The `mcs()` function returns key percentiles of the total distribution. These answer the question: *"What duration has X% probability of not being exceeded?"*

```{r}
knitr::kable(
  data.frame(
    Percentile = c("P5", "P50 (Median)", "P95"),
    Duration = round(results$percentiles, 1),
    Meaning = c(
      "5% chance of finishing this fast or faster",
      "Equal chance of finishing above or below this",
      "95% chance of finishing by this date"
    )
  ),
  caption = "Simulation Percentiles"
)
```

## Contingency Analysis

Contingency is the buffer added above the base estimate to cover uncertainty.
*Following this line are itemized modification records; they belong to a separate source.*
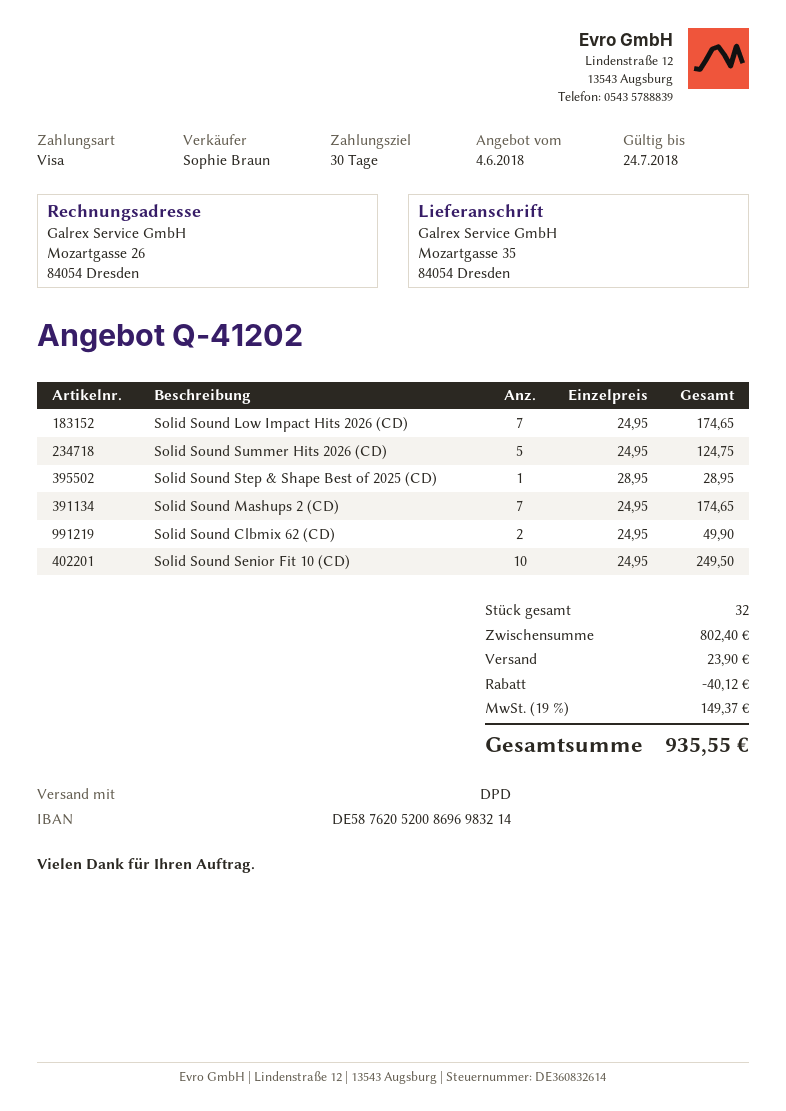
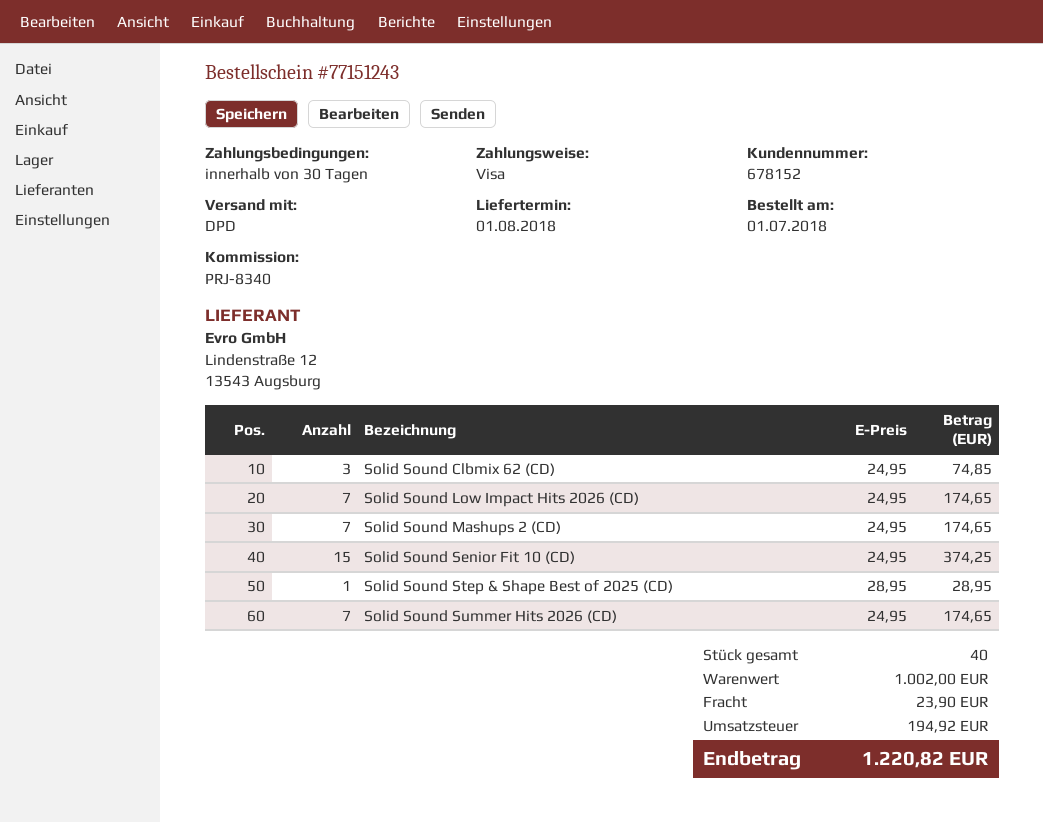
Solid Sound Summer Hits 2026 (CD): 5 x 24.95 = 124.75 -> 7 x 24.95 = 174.65
Solid Sound Clbmix 62 (CD): 2 x 24.95 = 49.90 -> 3 x 24.95 = 74.85
Solid Sound Senior Fit 10 (CD): 10 x 24.95 = 249.50 -> 15 x 24.95 = 374.25
total quantity: 32 -> 40
subtotal: 802.40 -> 1002.00
discount: 40.12 -> none
tax: 149.37 -> 194.92
total: 935.55 -> 1220.82

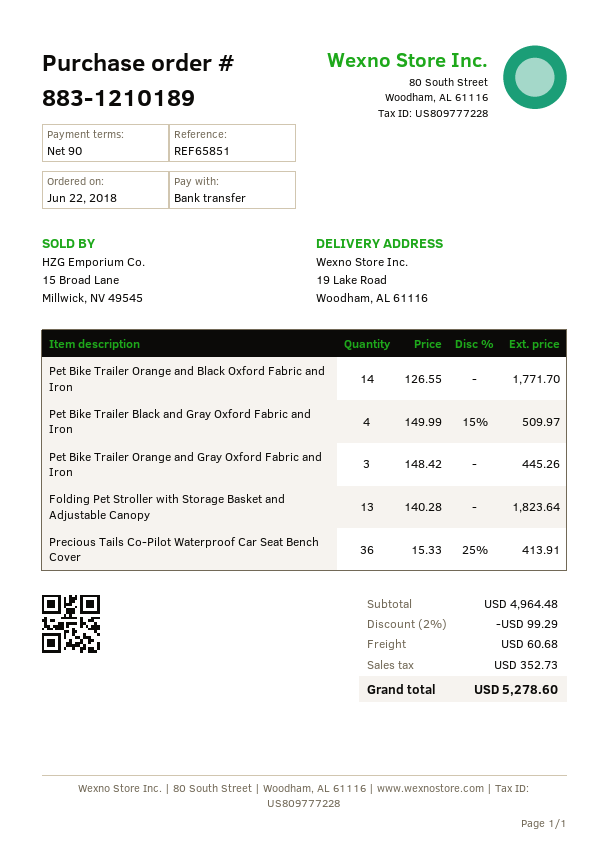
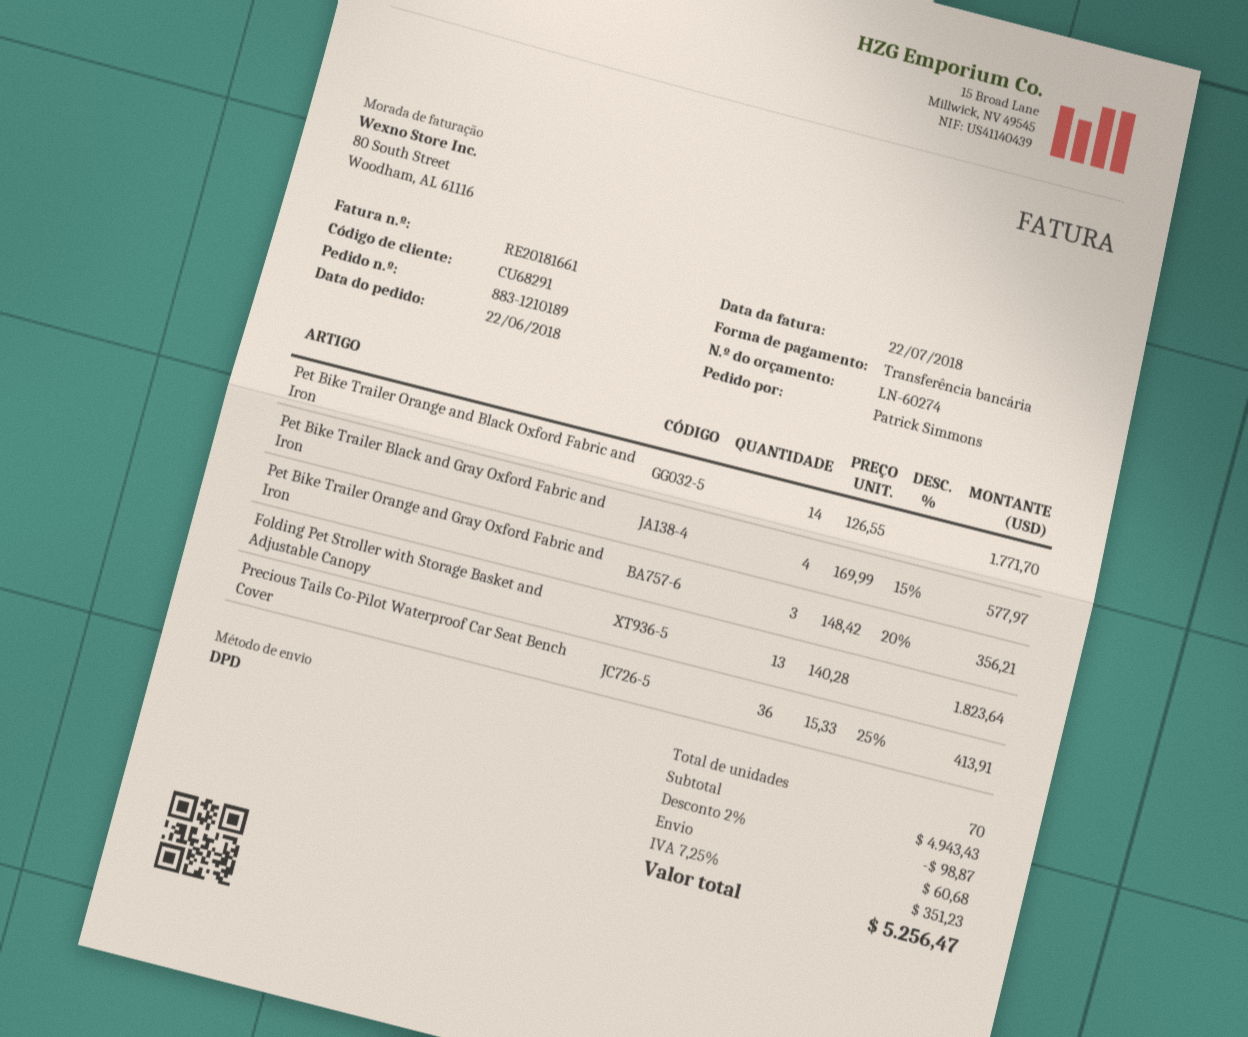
Pet Bike Trailer Black and Gray Oxford Fabric and Iron: 4 x 149.99 - 15% = 509.97 -> 4 x 169.99 - 15% = 577.97
Pet Bike Trailer Orange and Gray Oxford Fabric and Iron: 3 x 148.42 = 445.26 -> 3 x 148.42 - 20% = 356.21
subtotal: 4964.48 -> 4943.43
discount: 2% = 99.29 -> 2% = 98.87
tax: 352.73 -> 351.23
total: 5278.60 -> 5256.47

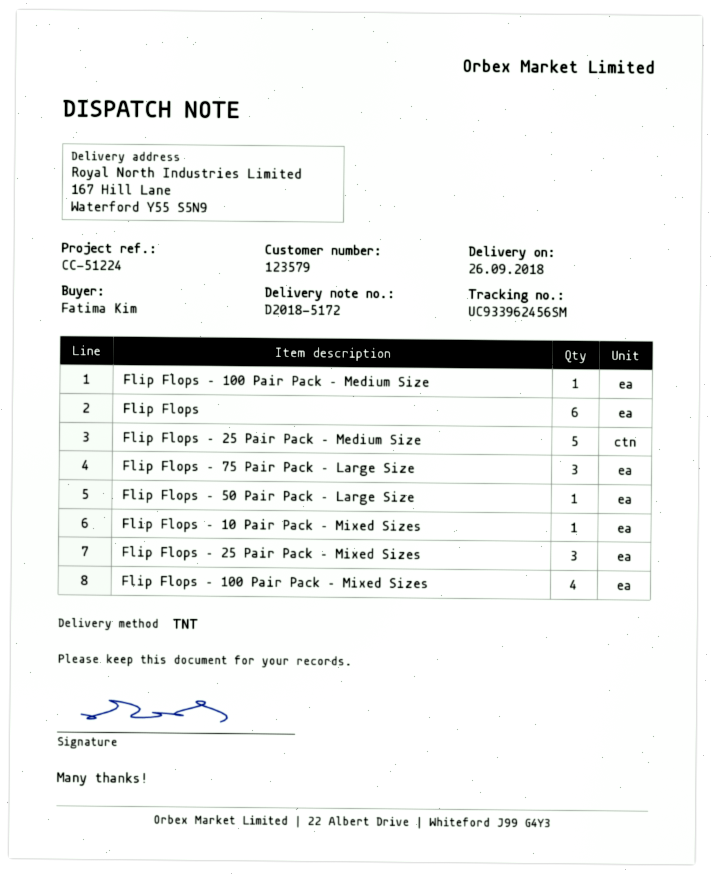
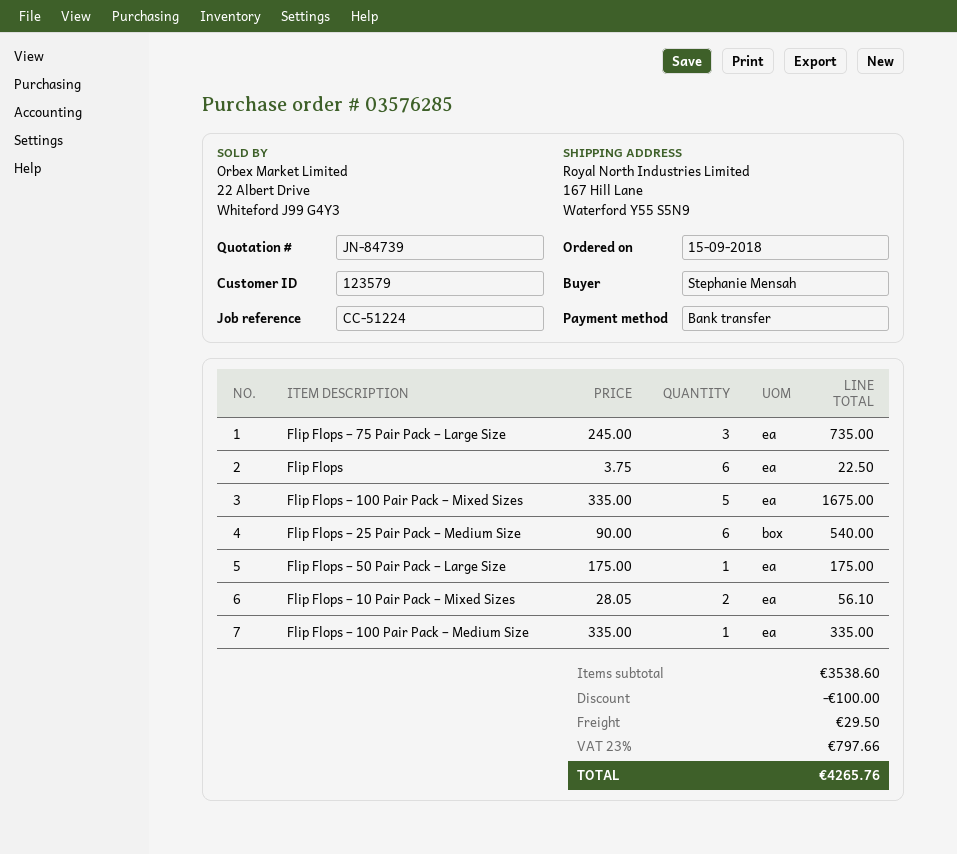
ordered by: Fatima Kim -> Stephanie Mensah
Flip Flops – 25 Pair Pack – Medium Size: 5 -> 6
Flip Flops – 10 Pair Pack – Mixed Sizes: 1 -> 2
Flip Flops – 25 Pair Pack – Mixed Sizes: 3 -> none
Flip Flops – 100 Pair Pack – Mixed Sizes: 4 -> 5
A common approach is to use the difference between the P95 (or chosen confidence level) outcome and the P50 (base estimate).

```{r results='asis'}
contingency_val <- contingency(results, phigh = 0.95, pbase = 0.50)
cat("Schedule contingency (P95 − P50):", round(contingency_val, 2), "weeks\n")
cat(
  "There is a 95% chance the project will finish within",
  round(results$percentiles["95%"], 1), "weeks.\n"
)
```

**Interpretation:** Adding `r round(contingency_val, 1)` weeks of schedule contingency to the P50 estimate gives a 95% confidence of on-time delivery. Teams with low risk tolerance should use P95; those with higher tolerance might use P80.

## Sensitivity Analysis

Sensitivity analysis identifies which tasks drive the most variability in the total outcome — the tasks that deserve the most management attention.

```{r}
sensitivity_results <- sensitivity(task_distributions, correlation_matrix)

sens_data <- data.frame(
  Task        = c("Task A (Normal)", "Task B (Triangular)", "Task C (Uniform)"),
  Sensitivity = sensitivity_results
)

p <- ggplot2::ggplot(
  sens_data,
  ggplot2::aes(x = Sensitivity, y = reorder(Task, Sensitivity))
) +
  ggplot2::geom_col(fill = "steelblue") +
  ggplot2::geom_text(ggplot2::aes(label = round(Sensitivity, 3)),
    hjust = -0.1, size = 3.5
  ) +
  ggplot2::labs(
    title = "Tornado Chart - Task Sensitivity",
    x     = "Sensitivity Coefficient",
    y     = NULL
  ) +
  ggplot2::xlim(0, max(sensitivity_results) * 1.2) +
  ggplot2::theme_minimal()

print(p)
```

**Interpretation:** Tasks with larger bars contribute more variance to the total. Prioritize risk mitigation efforts on the highest-sensitivity task. Even a small reduction in its uncertainty can meaningfully reduce overall project risk.